Breast cancer survivor keeps moving to embrace the life she has
When 64-year-old Doris Ballard was first diagnosed with breast cancer in 2016, she never saw it as the end of her story.
Instead, she prayed to God, trusted in her medical providers and kept moving.
“The day the doctor told me, I turned it over to God. I prayed and said, ‘I don’t know why I’m having to go on this road, but it is a journey that you know about.’”
Ballard’s cancer came back in 2022 and metastasized to her hip and shoulder, so she went through more radiation in early 2023. Because of where the cancer spread, cancer cells will remain in her body, but she is still considered in remission.
“Sometimes we don’t understand, the whys and why nots but you just live your life and do the things you want to do. Trust in your doctor and trust in the Lord and just live,” she said. “I’m living my life and going to enjoy it and praise the Lord every day for it.”
Throughout her journey, Dr. Steven Corso helped her navigate her cancer treatment along with some tough decisions about how to balance her cancer battle with family life. He encouraged her to see her mother in Arkansas in between treatments, and that trip ended up being vitally important.
Her mother had gotten sick and died shortly after Ballard left her to come back home to South Carolina.
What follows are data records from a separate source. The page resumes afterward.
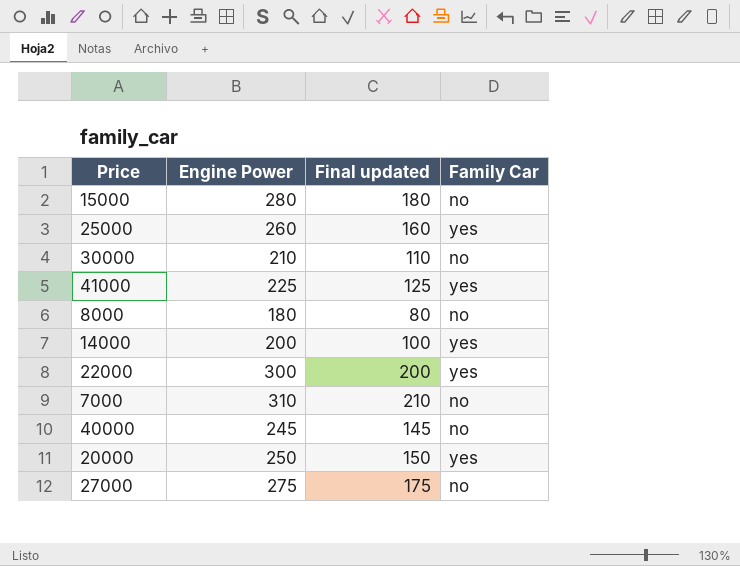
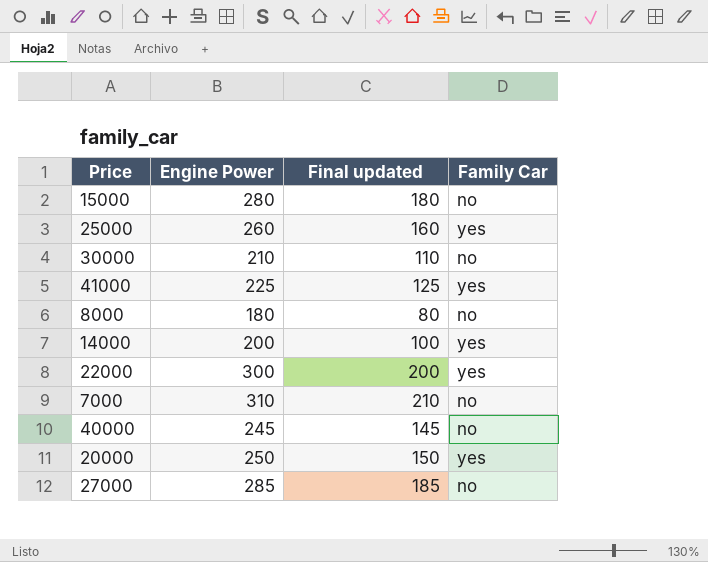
27000 | Engine Power: 275 -> 285
27000 | Final updated: 175 -> 185

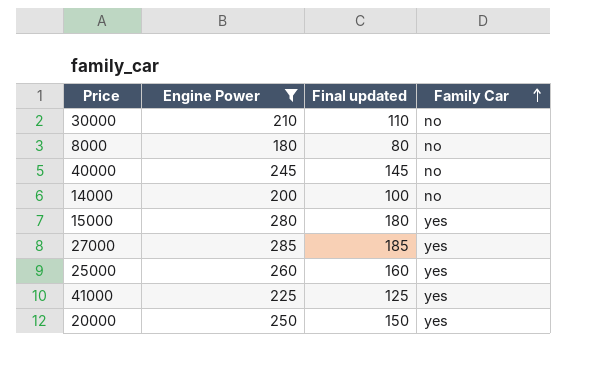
filter: none -> Engine Power <= 285
row order: none -> Family Car ascending
14000 | Family Car: yes -> no
15000 | Family Car: no -> yes
27000 | Family Car: no -> yes

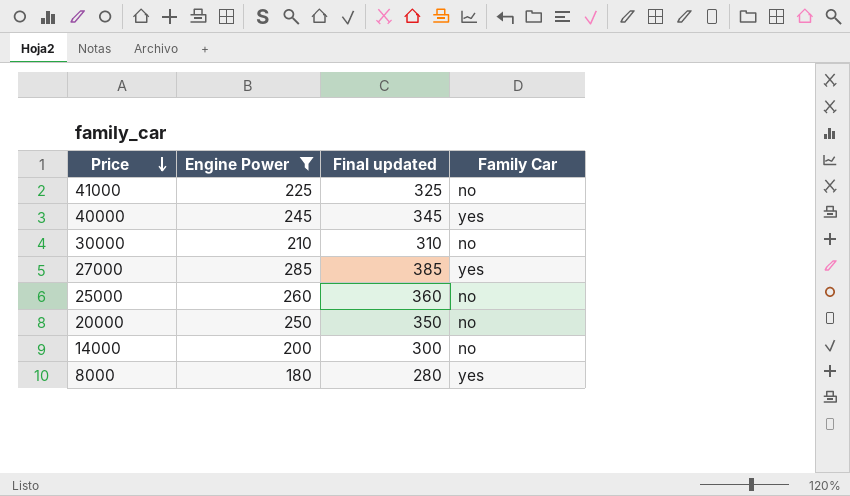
row order: Family Car ascending -> Price descending
column Final updated | formula: [Engine Power] - 100 -> [Engine Power] + 100
row 15000: 280 | 180 | yes -> none
41000 | Family Car: yes -> no
40000 | Family Car: no -> yes
25000 | Family Car: yes -> no
20000 | Family Car: yes -> no
8000 | Family Car: no -> yes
“Facing surgery and chemotherapy, she had promised to be here to take care of me and then I found out in Atlanta driving home that she had passed,” Ballard said. “I was grieving her, and I was fighting for my own life. I knew she was saying, ‘You’ve got this, Doris. I’m with you and you’ve got it.’”
Ballard was also able to travel to North Carolina during her cancer journey so that she could welcome in a new grandchild and be with her daughter as she gave birth.
Ballard committed early on to focus on the positive and consider how to take the next step forward to what she needed to do to heal and enjoy her life and family.
“It can come back at any time and the good Lord knows when,” she said. “You just go and do and I’m not going to let this stop me.”
Today, Ballard spends a lot of time with her family, and she made lifelong friends at Gibbs Cancer Center who have formed somewhat of a “sisterhood” since they can relate to each other’s struggles. She said some days she will visit the chemotherapy patients just to encourage them and give them a smile.
And to add to Ballard’s mentality of pushing forward, she and her husband just booked an Alaskan cruise. She said it has been on her “bucket list” so they are eager to embark.
“I always try to have a smile on my face,” she said.